____ SOURCE INFORMATION
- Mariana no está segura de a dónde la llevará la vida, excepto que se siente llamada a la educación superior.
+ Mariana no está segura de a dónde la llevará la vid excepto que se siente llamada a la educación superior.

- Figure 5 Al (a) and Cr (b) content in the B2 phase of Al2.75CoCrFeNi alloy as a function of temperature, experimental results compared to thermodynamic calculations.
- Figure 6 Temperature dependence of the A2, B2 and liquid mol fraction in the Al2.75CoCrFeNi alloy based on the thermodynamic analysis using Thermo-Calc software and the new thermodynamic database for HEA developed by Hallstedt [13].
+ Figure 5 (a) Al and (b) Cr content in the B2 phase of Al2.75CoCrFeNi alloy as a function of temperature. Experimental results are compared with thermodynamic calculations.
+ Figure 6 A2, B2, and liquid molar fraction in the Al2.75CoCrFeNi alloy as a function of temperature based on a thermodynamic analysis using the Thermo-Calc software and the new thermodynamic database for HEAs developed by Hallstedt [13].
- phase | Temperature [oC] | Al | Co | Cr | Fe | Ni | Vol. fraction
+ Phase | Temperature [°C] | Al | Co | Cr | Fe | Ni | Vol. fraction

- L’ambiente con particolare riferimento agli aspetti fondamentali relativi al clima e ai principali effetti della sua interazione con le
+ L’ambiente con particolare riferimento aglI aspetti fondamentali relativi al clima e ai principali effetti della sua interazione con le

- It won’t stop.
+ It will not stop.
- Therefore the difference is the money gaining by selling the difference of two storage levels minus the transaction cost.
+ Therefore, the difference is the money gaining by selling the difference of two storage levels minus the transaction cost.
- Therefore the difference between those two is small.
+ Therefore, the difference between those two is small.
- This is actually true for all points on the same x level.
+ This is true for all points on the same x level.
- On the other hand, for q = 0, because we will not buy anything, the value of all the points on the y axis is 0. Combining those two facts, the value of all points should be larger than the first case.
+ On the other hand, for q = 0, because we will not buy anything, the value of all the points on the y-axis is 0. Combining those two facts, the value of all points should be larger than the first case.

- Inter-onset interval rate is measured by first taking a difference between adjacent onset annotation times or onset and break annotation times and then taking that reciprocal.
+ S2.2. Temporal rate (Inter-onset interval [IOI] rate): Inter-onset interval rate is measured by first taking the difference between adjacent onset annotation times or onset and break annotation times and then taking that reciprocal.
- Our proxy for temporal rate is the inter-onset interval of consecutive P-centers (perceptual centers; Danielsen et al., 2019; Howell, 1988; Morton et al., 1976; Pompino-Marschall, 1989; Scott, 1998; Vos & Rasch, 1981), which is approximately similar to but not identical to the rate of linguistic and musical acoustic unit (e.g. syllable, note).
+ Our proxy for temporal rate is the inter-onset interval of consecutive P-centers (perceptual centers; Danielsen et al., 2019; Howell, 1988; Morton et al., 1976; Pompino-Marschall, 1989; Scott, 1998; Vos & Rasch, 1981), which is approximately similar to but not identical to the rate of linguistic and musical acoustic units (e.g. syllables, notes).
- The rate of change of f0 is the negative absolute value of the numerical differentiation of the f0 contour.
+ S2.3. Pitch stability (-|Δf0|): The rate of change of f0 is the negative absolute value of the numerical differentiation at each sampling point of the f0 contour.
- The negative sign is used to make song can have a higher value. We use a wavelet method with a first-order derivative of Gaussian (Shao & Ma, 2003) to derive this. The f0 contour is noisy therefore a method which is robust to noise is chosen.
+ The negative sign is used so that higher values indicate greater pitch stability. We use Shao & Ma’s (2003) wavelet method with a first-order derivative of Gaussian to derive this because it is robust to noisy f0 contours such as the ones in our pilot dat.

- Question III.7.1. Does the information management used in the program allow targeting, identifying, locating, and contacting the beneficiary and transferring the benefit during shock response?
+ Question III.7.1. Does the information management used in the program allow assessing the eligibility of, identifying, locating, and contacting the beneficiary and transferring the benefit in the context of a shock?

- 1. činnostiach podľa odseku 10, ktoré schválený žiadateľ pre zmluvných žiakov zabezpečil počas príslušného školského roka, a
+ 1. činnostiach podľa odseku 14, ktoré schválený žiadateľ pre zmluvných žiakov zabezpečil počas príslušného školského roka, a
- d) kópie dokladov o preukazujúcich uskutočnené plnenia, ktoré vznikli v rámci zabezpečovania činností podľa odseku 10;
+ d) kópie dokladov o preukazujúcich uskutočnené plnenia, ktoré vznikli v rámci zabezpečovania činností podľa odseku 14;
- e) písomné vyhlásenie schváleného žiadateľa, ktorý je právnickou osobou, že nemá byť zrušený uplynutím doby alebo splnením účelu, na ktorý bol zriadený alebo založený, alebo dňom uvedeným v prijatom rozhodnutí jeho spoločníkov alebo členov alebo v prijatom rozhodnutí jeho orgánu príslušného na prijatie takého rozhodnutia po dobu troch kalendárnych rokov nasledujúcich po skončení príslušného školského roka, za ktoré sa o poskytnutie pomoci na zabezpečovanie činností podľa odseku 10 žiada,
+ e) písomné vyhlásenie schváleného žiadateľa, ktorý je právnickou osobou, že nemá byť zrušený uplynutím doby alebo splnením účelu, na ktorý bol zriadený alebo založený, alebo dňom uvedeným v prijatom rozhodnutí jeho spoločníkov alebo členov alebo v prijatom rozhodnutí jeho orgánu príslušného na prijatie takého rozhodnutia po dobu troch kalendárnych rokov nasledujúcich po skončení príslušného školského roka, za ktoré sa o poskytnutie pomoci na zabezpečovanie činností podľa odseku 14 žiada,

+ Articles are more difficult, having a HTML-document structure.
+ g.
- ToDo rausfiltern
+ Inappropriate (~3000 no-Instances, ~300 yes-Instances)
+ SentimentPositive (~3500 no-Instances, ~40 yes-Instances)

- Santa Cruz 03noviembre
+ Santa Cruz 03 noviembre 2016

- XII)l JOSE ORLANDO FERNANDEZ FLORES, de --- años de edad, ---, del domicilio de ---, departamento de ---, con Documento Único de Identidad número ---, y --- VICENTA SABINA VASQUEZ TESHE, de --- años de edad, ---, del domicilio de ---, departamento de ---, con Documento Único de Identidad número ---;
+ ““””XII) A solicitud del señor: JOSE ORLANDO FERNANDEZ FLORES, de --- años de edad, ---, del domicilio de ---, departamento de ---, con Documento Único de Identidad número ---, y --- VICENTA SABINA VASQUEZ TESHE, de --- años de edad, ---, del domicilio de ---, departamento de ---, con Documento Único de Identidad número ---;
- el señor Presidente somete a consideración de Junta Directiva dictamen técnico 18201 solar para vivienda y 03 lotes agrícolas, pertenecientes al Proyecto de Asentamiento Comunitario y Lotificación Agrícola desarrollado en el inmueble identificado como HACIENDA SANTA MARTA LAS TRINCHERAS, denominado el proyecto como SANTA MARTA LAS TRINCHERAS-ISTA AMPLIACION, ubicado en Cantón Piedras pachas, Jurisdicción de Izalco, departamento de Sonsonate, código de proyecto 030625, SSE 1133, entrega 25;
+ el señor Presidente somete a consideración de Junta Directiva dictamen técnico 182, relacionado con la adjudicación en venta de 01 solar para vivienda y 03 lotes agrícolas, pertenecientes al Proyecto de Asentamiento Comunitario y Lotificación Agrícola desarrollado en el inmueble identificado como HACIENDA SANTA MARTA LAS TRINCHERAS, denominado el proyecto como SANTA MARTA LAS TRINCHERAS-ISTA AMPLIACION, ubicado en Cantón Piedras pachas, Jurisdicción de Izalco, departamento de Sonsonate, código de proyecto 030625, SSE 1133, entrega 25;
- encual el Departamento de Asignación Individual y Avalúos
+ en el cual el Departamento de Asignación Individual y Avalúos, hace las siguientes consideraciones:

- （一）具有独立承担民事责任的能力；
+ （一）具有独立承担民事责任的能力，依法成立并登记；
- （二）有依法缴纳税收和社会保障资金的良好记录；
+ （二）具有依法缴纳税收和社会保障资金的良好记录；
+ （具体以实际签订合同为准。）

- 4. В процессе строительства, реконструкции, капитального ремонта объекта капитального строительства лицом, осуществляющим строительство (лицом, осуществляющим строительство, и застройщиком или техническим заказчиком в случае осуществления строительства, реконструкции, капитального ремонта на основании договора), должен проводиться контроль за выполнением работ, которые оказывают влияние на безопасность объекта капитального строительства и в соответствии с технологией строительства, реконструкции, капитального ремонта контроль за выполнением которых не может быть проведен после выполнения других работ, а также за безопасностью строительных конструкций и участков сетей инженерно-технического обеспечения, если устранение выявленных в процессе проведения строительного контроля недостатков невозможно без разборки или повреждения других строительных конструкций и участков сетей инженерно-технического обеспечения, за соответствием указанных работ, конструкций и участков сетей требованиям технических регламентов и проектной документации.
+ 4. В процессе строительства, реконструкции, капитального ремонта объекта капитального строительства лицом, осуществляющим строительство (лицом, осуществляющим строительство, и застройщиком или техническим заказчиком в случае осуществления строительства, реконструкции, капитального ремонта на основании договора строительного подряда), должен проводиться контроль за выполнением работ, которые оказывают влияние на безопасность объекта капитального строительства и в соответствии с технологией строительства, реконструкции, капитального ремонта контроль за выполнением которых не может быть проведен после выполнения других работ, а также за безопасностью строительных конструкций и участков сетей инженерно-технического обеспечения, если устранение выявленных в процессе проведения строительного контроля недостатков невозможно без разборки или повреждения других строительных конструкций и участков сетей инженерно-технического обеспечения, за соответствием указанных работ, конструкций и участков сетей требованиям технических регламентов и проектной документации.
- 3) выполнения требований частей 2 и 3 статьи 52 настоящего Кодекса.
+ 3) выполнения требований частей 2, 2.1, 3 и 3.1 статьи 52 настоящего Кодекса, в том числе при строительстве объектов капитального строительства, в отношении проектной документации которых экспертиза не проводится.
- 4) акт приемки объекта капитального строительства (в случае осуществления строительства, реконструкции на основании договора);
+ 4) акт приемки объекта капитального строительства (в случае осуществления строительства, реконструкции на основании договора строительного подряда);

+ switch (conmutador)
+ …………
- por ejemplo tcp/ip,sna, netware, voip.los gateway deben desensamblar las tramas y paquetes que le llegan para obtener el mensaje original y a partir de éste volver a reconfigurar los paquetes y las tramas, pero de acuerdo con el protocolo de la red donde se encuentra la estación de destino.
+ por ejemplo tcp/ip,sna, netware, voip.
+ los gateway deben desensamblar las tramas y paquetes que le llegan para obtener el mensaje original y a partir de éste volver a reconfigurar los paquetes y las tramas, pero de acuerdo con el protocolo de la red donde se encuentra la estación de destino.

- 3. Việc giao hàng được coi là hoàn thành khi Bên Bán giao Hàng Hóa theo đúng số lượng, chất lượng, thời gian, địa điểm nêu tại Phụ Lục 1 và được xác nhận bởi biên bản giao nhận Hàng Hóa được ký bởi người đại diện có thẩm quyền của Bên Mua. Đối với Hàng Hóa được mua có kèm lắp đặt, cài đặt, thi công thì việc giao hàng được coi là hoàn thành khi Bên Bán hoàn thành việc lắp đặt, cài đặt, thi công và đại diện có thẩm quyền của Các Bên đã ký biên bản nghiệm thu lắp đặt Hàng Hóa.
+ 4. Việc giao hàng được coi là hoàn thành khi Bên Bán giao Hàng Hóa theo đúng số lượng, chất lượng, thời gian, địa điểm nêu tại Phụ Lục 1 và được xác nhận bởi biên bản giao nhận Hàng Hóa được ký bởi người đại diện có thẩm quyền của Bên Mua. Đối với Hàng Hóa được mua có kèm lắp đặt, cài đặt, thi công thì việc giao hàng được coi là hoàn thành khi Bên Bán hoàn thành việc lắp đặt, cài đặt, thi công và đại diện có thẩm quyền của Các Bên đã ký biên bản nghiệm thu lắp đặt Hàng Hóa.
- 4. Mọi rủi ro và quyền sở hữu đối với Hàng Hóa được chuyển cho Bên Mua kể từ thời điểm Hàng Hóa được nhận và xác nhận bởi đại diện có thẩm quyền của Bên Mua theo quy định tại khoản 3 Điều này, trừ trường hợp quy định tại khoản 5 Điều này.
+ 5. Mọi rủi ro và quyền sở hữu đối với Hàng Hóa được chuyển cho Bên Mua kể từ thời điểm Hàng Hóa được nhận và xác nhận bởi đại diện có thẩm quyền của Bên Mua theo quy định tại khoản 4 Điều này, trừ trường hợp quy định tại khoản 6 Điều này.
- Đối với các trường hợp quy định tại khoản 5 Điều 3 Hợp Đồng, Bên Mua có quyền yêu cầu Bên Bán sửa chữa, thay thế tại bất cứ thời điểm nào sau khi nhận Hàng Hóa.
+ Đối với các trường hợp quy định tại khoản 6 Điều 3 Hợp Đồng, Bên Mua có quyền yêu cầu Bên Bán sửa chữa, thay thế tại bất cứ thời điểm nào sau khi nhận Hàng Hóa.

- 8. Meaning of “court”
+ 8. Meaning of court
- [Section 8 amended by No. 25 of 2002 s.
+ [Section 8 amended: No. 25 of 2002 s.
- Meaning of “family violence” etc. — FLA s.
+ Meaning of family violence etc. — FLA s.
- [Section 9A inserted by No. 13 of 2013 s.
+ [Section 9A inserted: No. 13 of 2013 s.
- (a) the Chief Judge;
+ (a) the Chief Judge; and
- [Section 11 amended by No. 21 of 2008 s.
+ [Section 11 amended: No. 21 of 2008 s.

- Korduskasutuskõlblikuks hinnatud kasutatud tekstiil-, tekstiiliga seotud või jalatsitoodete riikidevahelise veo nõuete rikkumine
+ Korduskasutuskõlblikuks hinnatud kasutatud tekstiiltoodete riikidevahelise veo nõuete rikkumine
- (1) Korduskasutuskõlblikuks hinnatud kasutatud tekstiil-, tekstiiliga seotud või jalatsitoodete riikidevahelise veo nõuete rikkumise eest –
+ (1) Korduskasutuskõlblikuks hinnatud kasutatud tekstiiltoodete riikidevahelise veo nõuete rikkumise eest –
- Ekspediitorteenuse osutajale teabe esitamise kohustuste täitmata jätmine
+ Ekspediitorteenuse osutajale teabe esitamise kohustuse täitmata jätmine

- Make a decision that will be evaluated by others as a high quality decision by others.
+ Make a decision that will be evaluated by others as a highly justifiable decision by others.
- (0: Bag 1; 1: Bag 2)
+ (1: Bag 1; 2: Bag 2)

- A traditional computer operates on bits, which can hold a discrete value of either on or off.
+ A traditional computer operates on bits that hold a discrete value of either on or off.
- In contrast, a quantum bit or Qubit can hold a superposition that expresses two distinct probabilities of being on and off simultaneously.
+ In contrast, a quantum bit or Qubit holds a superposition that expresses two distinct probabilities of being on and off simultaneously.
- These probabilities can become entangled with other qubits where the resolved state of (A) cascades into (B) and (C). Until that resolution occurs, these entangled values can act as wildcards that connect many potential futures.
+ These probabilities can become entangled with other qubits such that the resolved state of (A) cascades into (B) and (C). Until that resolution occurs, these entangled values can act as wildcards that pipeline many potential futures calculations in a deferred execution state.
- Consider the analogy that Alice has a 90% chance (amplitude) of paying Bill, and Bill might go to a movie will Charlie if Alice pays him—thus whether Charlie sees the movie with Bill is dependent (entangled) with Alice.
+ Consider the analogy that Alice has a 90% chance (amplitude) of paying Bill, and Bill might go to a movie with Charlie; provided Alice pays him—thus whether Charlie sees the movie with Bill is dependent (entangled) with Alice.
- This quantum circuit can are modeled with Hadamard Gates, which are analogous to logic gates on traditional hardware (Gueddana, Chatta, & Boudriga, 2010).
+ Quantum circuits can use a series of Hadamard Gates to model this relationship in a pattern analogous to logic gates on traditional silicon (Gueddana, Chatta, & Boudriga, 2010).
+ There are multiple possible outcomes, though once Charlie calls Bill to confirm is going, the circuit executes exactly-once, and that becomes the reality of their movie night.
________
**WORK TO BE COMPLETED**
What lines in the data include the string "esitamise"? Copy each one.

**SOLUTION**
- Ekspediitorteenuse osutajale teabe esitamise kohustuste täitmata jätmine
+ Ekspediitorteenuse osutajale teabe esitamise kohustuse täitmata jätmine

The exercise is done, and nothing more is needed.